### EXERCISE AIM
Exactly how many lines in the data below contain the string "Wrapping"? Give that number and nothing else.

### INPUT DATA

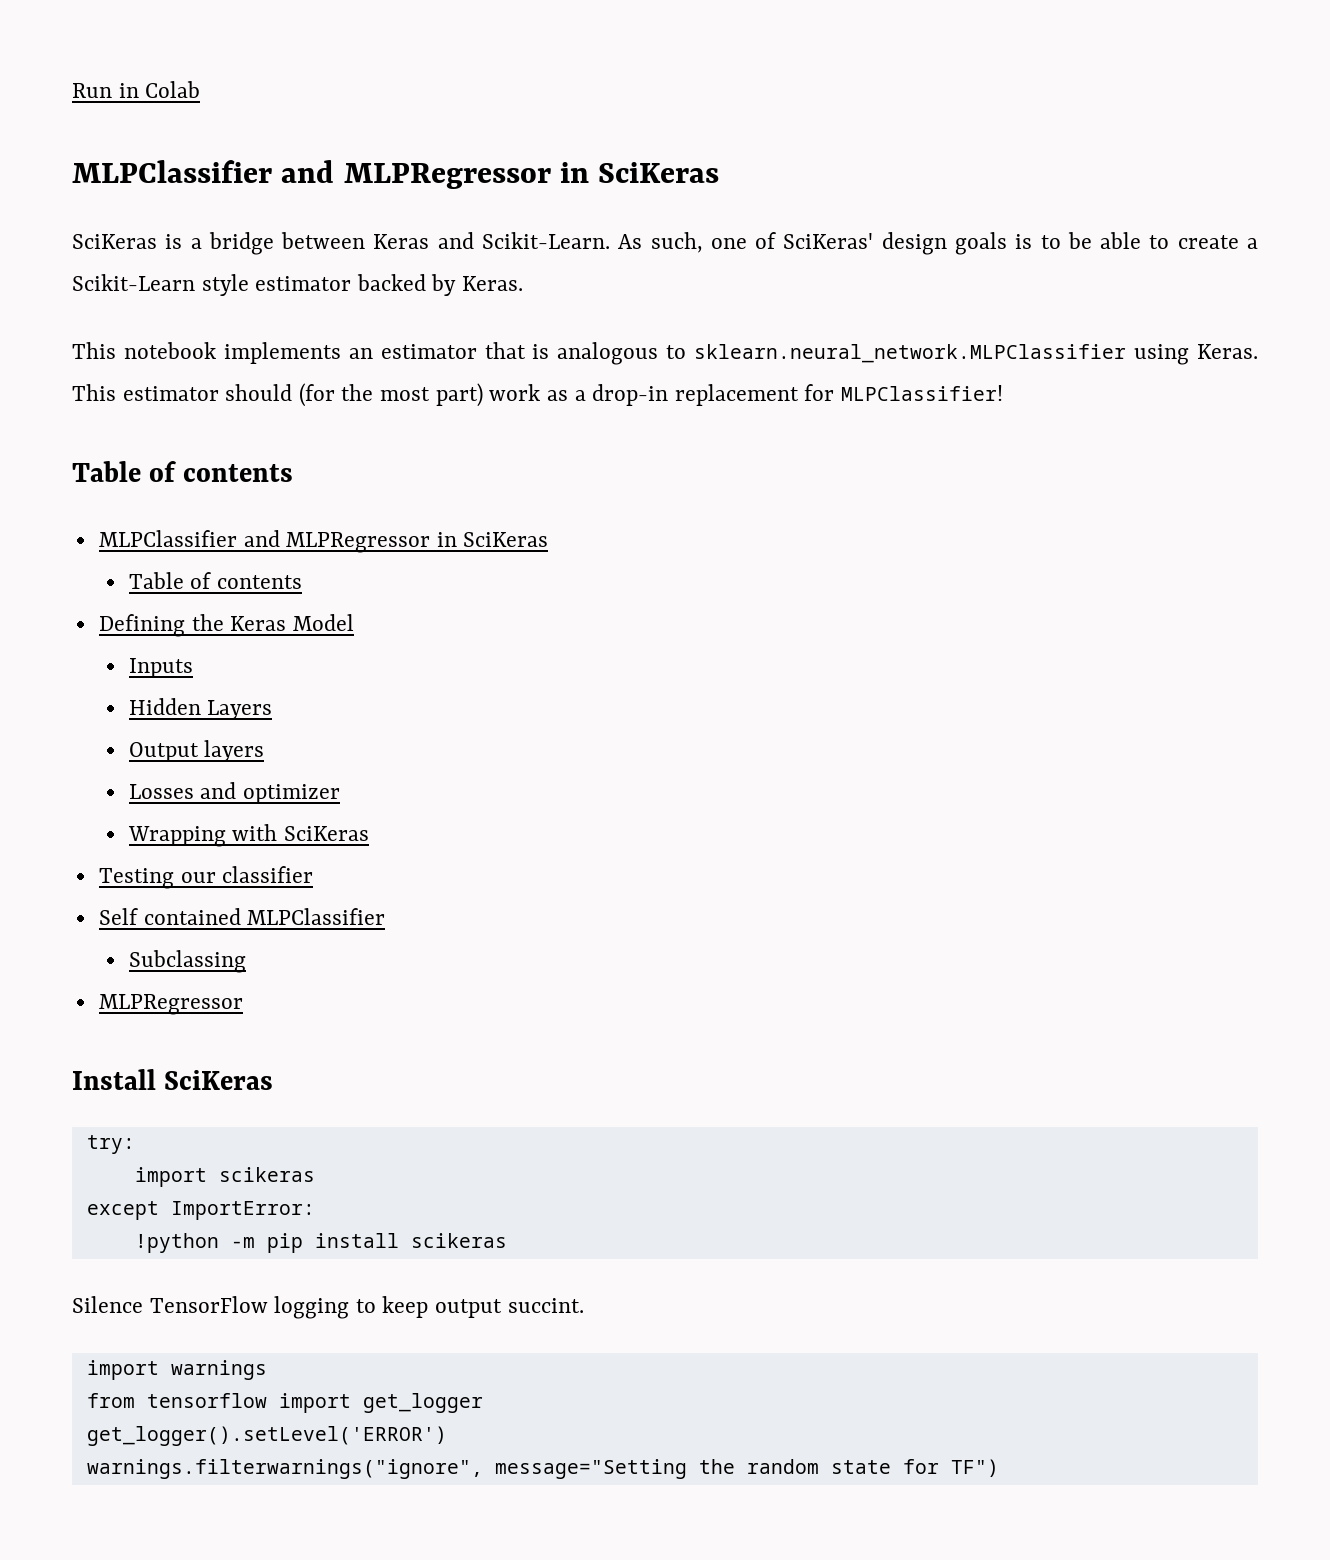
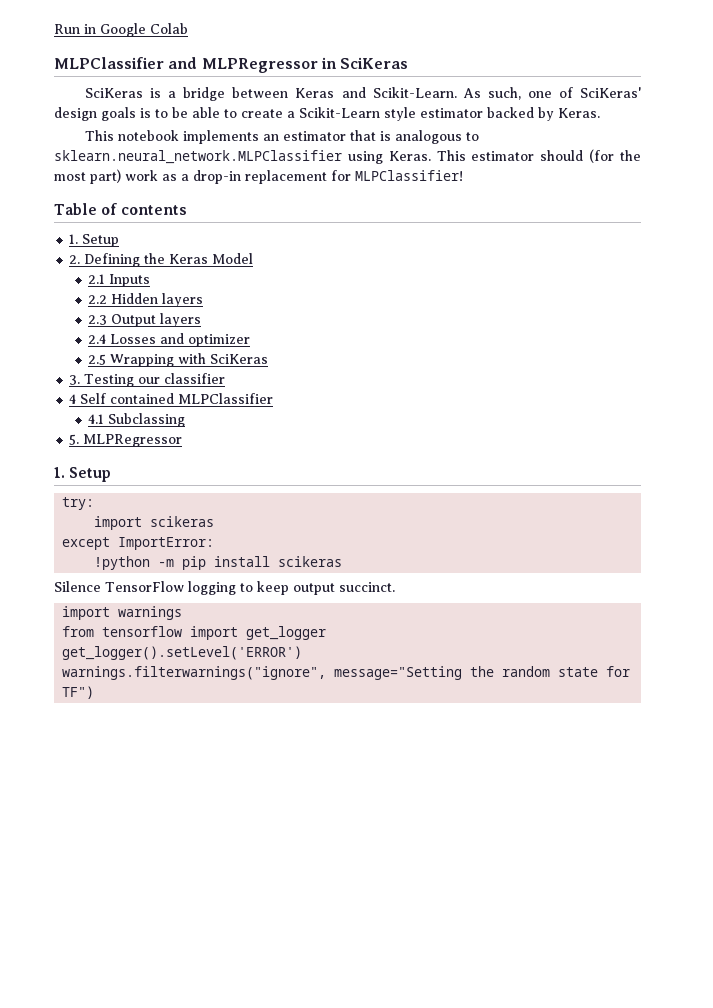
- Run in Colab
+ Run in Google Colab
  This estimator should (for the most part) work as a drop-in replacement for MLPClassifier!
  Table of contents
- MLPClassifier and MLPRegressor in SciKeras
- Table of contents
- Defining the Keras Model
+ 1. Setup
+ 2. Defining the Keras Model
- Inputs
+ 2.1 Inputs
- Hidden Layers
- Output layers
+ 2.2 Hidden layers
+ 2.3 Output layers
- Losses and optimizer
+ 2.4 Losses and optimizer
- Wrapping with SciKeras
+ 2.5 Wrapping with SciKeras
- Testing our classifier
+ 3. Testing our classifier
- Self contained MLPClassifier
+ 4 Self contained MLPClassifier
- Subclassing
- MLPRegressor
- Install SciKeras
+ 4.1 Subclassing
+ 5. MLPRegressor
+ 1. Setup
- Silence TensorFlow logging to keep output succint.
+ Silence TensorFlow logging to keep output succinct.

### YOUR SOLUTION
2